Almost before he had ceased speaking, Oak was seized with a misgiving as to whose ear was the recipient of his answer. Nobody appeared, and he heard the person retreat among the bushes.

Gabriel meditated, and so deeply that he brought small furrows into his forehead by sheer force of reverie. Where the issue of an interview is as likely to be a vast change for the worse as for the better, any initial difference from expectation causes nipping sensations of failure. Oak went up to the door a little abashed: his mental rehearsal and the reality had had no common grounds of opening.

Bathsheba's aunt was indoors. "Will you tell Miss Everdene that somebody would be glad to speak to her?" said Mr. Oak. (Calling one's self merely Somebody, without giving a name, is not to be taken as an example of the ill-breeding of the rural world: it springs from a refined modesty, of which townspeople, with their cards and announcements, have no notion whatever.) Bathsheba was out. The voice had evidently been hers.

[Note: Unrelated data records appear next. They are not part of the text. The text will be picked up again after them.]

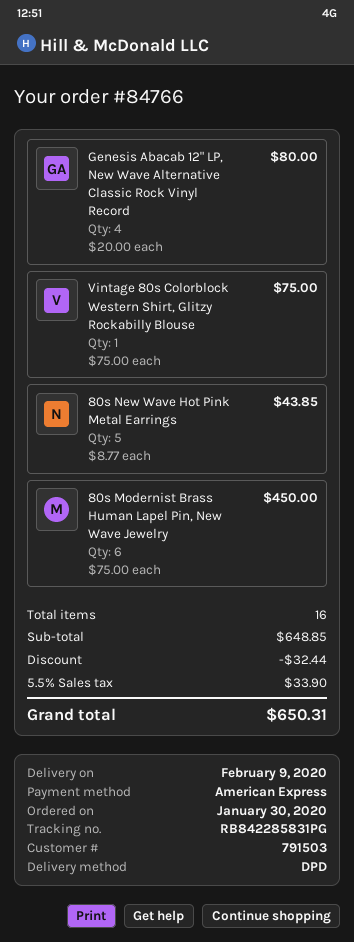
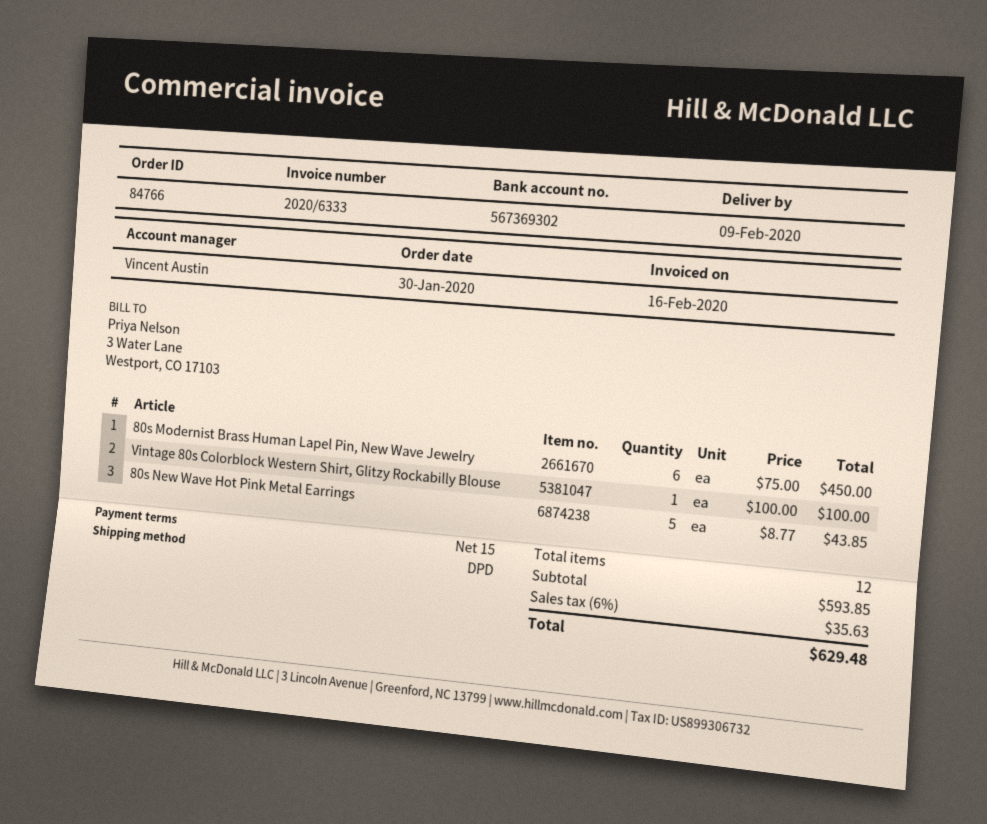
Genesis Abacab 12" LP, New Wave Alternative Classic Rock Vinyl Record: 4 x 20.00 = 80.00 -> none
Vintage 80s Colorblock Western Shirt, Glitzy Rockabilly Blouse: 1 x 75.00 = 75.00 -> 1 x 100.00 = 100.00
total quantity: 16 -> 12
subtotal: 648.85 -> 593.85
discount: 32.44 -> none
tax: 5.5% = 33.90 -> 6% = 35.63
total: 650.31 -> 629.48

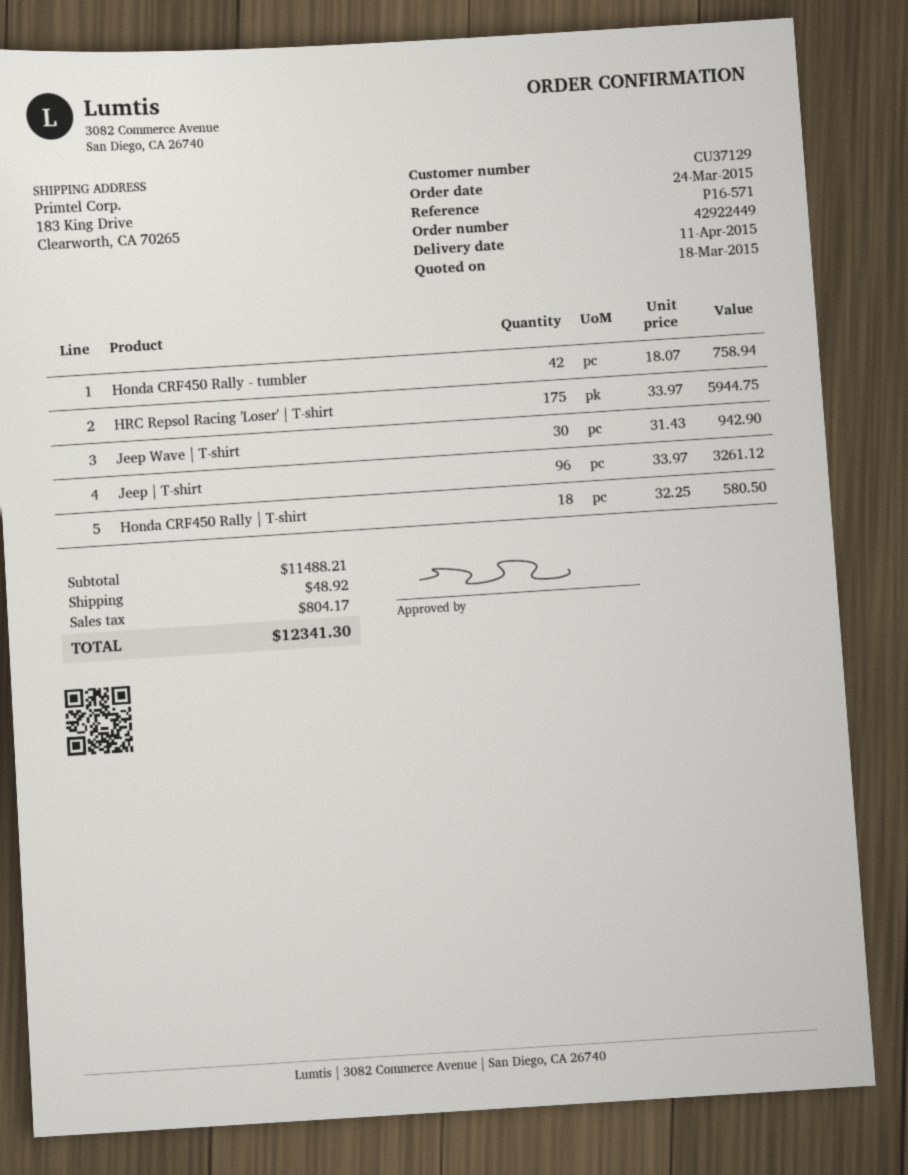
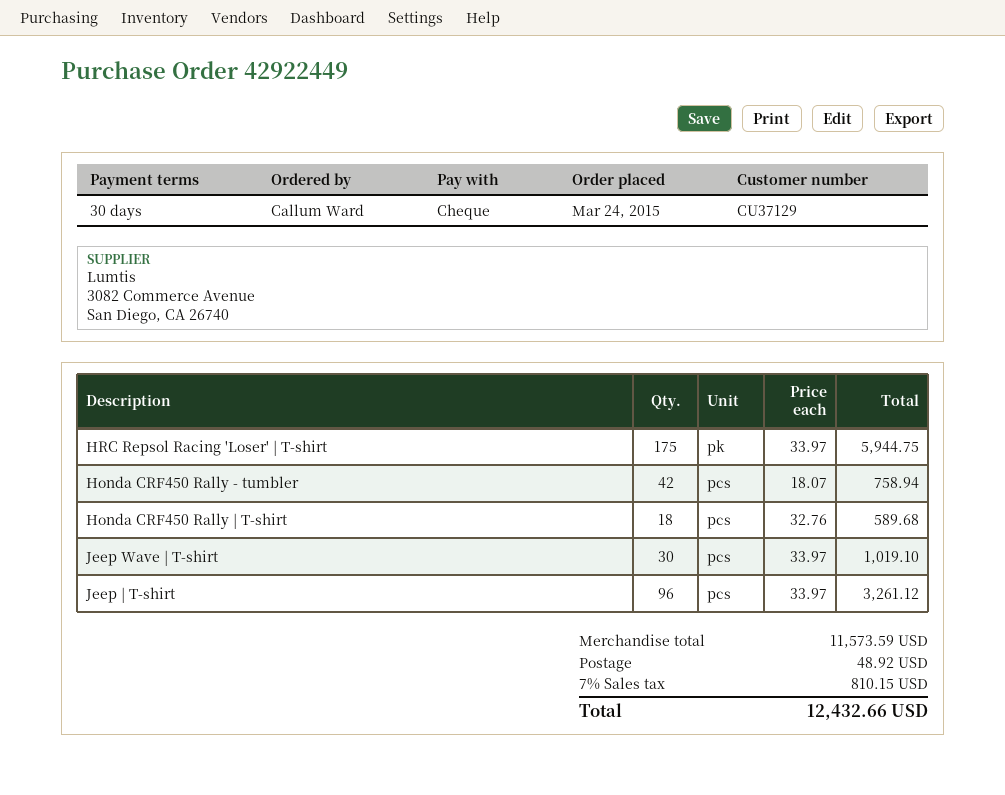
Jeep Wave | T-shirt: 30 x 31.43 = 942.90 -> 30 x 33.97 = 1019.10
Honda CRF450 Rally | T-shirt: 18 x 32.25 = 580.50 -> 18 x 32.76 = 589.68
subtotal: 11488.21 -> 11573.59
tax: 804.17 -> 810.15
total: 12341.30 -> 12432.66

"Will you come in, Mr. Oak?"

"Oh, thank 'ee, said Gabriel, following her to the fireplace. "I've brought a lamb for Miss Everdene.

I thought she might like one to rear; girls do."

"She might." said Mrs. Hurst, musingly; " though she's only a visitor here. If you will wait a minute, Bathsheba will be in."

"Yes, I will wait." said Gabriel, sitting down. "The lamb isn't really the business I came about, Mrs. Hurst.

In short, I was going to ask her if she'd like to be married."

"And were you indeed?"

"Yes. Because if she would, I should be very glad to marry her. D'ye know if she's got any other young man hanging about her at all?"

"Let me think," said Mrs. Hurst, poking the fire superfluously.... "Yes -- bless you, ever so many young men. You see, Farmer Oak, she's so good-looking, and an excellent scholar besides -- she was going to be a governess once, you know, only she was too wild. Not that her young men ever come here -- but, Lord, in the nature of women, she must have a dozen!"

"That's unfortunate." said Farmer Oak, contemplating a crack in the stone floor with sorrow. "I'm only an every-day sort of man, and my only chance was in being the first comer... , Well, there's no use in my waiting, for that was all I came about: so I'll take myself off home-along, Mrs. Hurst."

When Gabriel had gone about two hundred yards along the down, he heard a "hoi-hoi!" uttered behind him, in a piping note of more treble quality than that in which the exclamation usually embodies itself when shouted across a field. He looked round, and saw a girl racing after him, waving a white handkerchief.